Dataset records:
________

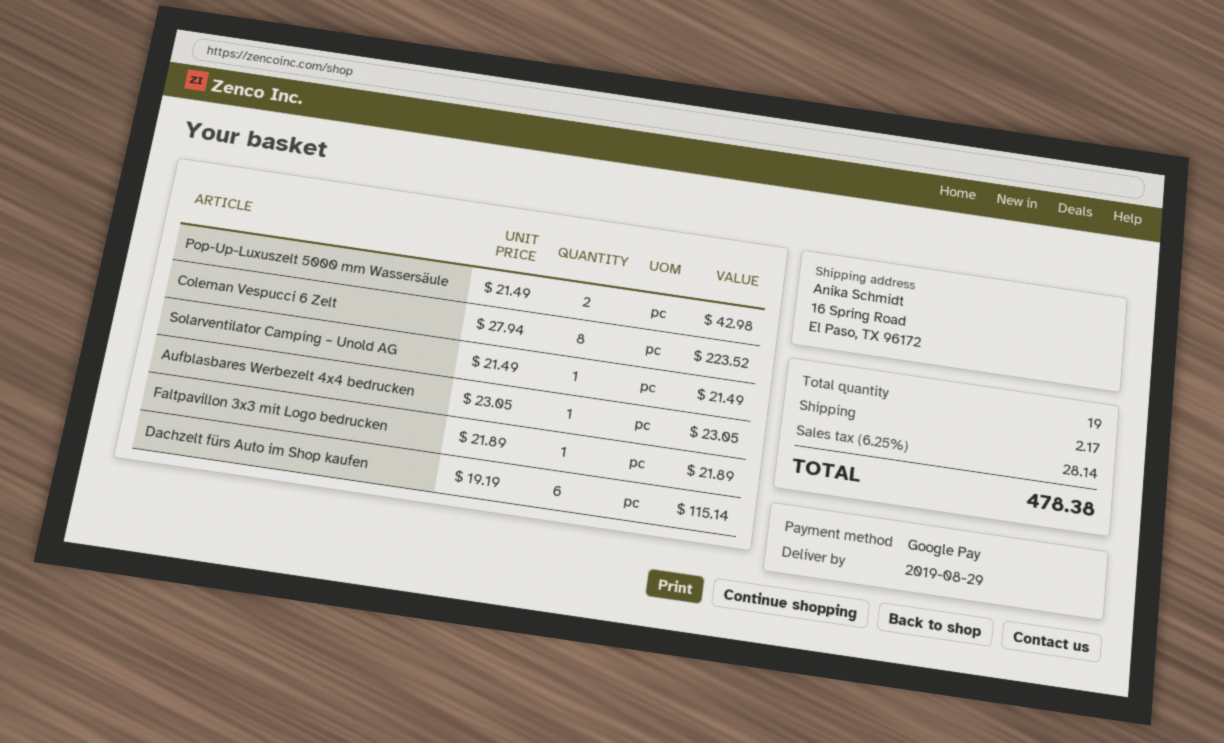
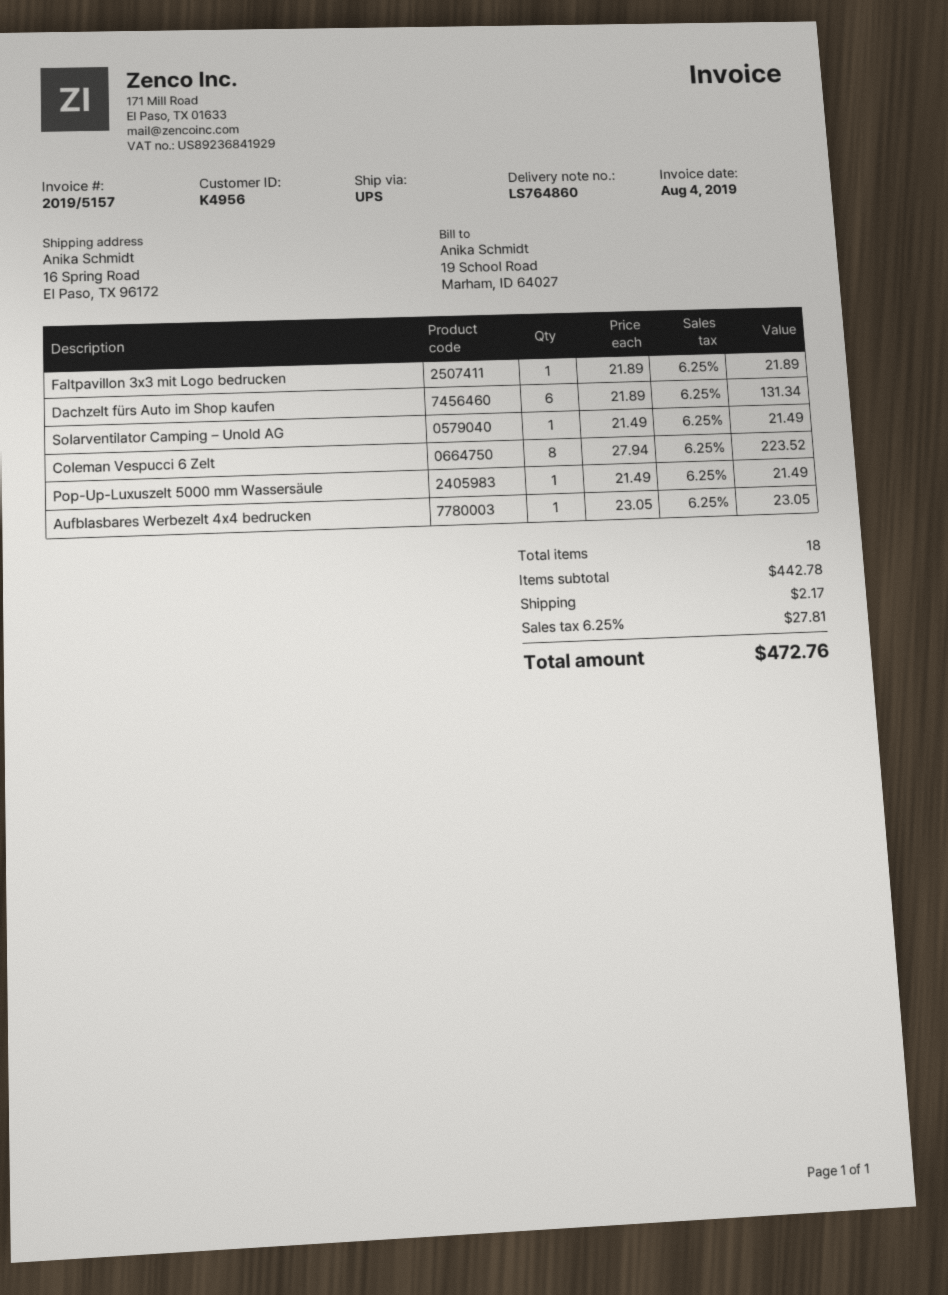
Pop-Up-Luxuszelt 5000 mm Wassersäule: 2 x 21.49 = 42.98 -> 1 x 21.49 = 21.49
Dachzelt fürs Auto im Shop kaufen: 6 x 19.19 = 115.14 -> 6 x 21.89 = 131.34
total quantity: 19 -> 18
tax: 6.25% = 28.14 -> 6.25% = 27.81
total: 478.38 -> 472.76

________

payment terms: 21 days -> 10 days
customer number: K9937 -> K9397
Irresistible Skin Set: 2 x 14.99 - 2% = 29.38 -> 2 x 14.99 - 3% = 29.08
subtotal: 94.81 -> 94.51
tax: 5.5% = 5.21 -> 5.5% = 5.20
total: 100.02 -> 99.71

________

PROMPT: Set down, exactly as they appear above, all lines from the one that has "total quantity: 19 -> 18" down to the one that has "total: 478.38 -> 472.76", including those two and no others.

EXERCISE ANSWER:
total quantity: 19 -> 18
tax: 6.25% = 28.14 -> 6.25% = 27.81
total: 478.38 -> 472.76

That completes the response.